There is a family of 25 in Laurent Cantet's The Class (Entre les murs): 24 students in a Paris junior high school and their teacher. This affecting, docu-like drama is based on a book by Francois Begaudeau, a former teacher who has the lead role here. His students, a poly-ethnic bunch that includes kids whose parents come from Algeria, Mali and the Caribbean, are encouraged to challenge their teacher, to find ways to speak their most urgent thoughts. This is a French class, but the more important lessons are in self-expression and self-discipline, in learning to live, every day, with other people on society's margins.

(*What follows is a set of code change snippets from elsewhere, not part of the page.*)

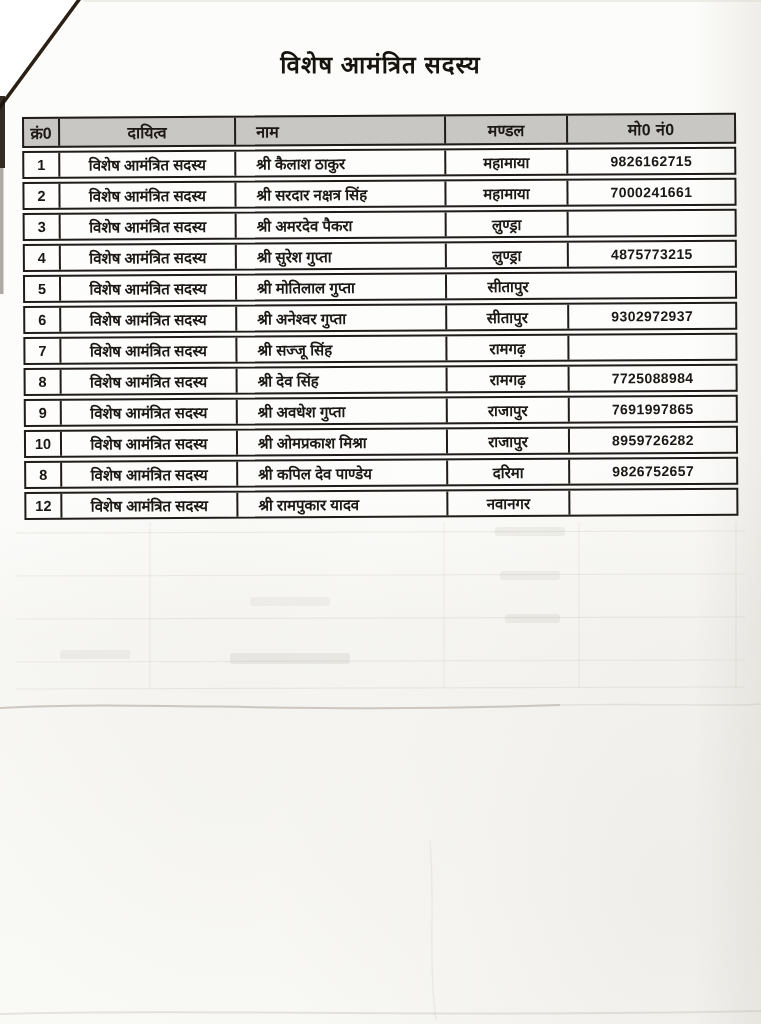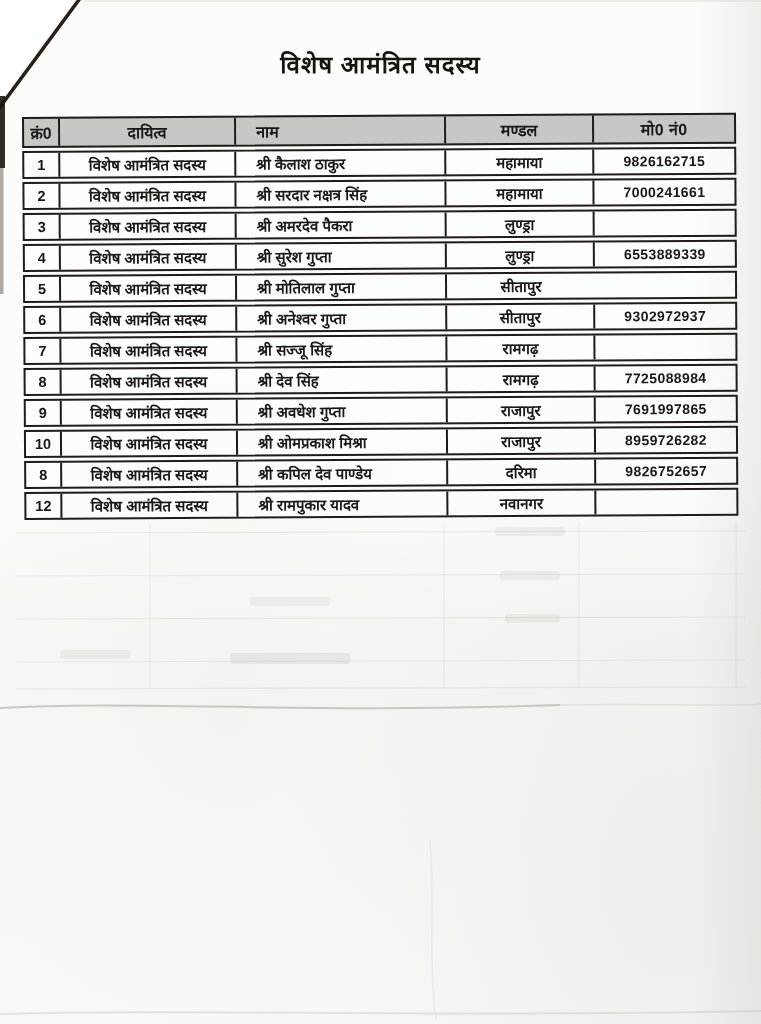--- a/index.html
+++ b/index.html
@@ -36,21 +36,21 @@
     box-sizing:border-box; border-right:2px solid var(--border,#1f1c19);
     display:flex; align-items:center; justify-content:center;
     height:24px; font-size:15px; font-weight:600;
     color:var(--text,#1b1815); white-space:nowrap; overflow:hidden;
   }
   .cell:last-child { border-right:none; }
   .t-row.header .cell { height:27px; font-size:16px; font-weight:700; }
   .c-sn   { width:36px;  flex:0 0 auto; }
   .c-role { width:176px; flex:0 0 auto; }
   .c-name { width:210px; flex:0 0 auto; justify-content:flex-start; padding-left:20px; }
-  .c-div  { width:148px; flex:0 0 auto;font-family:Liberation Mono, monospace; }
+  .c-div  { width:122px; flex:0 0 auto;font-family:Liberation Mono, monospace; }
   .c-mob  { flex:1 1 auto; letter-spacing:0.4px; font-weight:700; font-size:14px; }
   .c-sn   { font-weight:700; font-size:14.5px; }
 </style>
 </head>
 <body>
 
 <div class="paper">
 
   <svg class="artifacts" width="761" height="1024" viewBox="0 0 761 1024" xmlns="http://www.w3.org/2000/svg">
 
@@ -120,21 +120,21 @@
       <div class="cell c-name">श्री अमरदेव पैकरा</div>
       <div class="cell c-div">लुण्ड्रा</div>
       <div class="cell c-mob"></div>
     </div>
 
     <div class="t-row">
       <div class="cell c-sn">4</div>
       <div class="cell c-role">विशेष आमंत्रित सदस्य</div>
       <div class="cell c-name">श्री सुरेश गुप्ता</div>
       <div class="cell c-div">लुण्ड्रा</div>
-      <div class="cell c-mob">6553889339</div>
+      <div class="cell c-mob">4875773215</div>
     </div>
 
     <div class="t-row">
       <div class="cell c-sn">5</div>
       <div class="cell c-role">विशेष आमंत्रित सदस्य</div>
       <div class="cell c-name">श्री मोतिलाल गुप्ता</div>
       <div class="cell c-div">सीतापुर</div>
     </div>
 
     <div class="t-row">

Hollywood would take Begaudeau's book and turn it into Blackboard Jungle or Superbad. There are dramas within the class, but Cantet dispenses with melodrama to get to the truths inside these kids and the teacher who gives totally of himself to get through to them. (The kids were discovered in a school in Paris' 20th arrondisement, put through a long workshop period to play characters who were part fictional, part themselves.) As the film unfolds, a half-dozen or more of the children reveal distinct, tough and touching personalities.
It was touching as well to see these young non-actors at Saturday afternoon's triumphant screening of The Class. All conflicts had been resolved as the crowd cheered them, and they cheered their "teacher." For the class of The Class, it was a most moving graduation day. On Sunday, we'll see what honors they receive. They deserve one of the highest.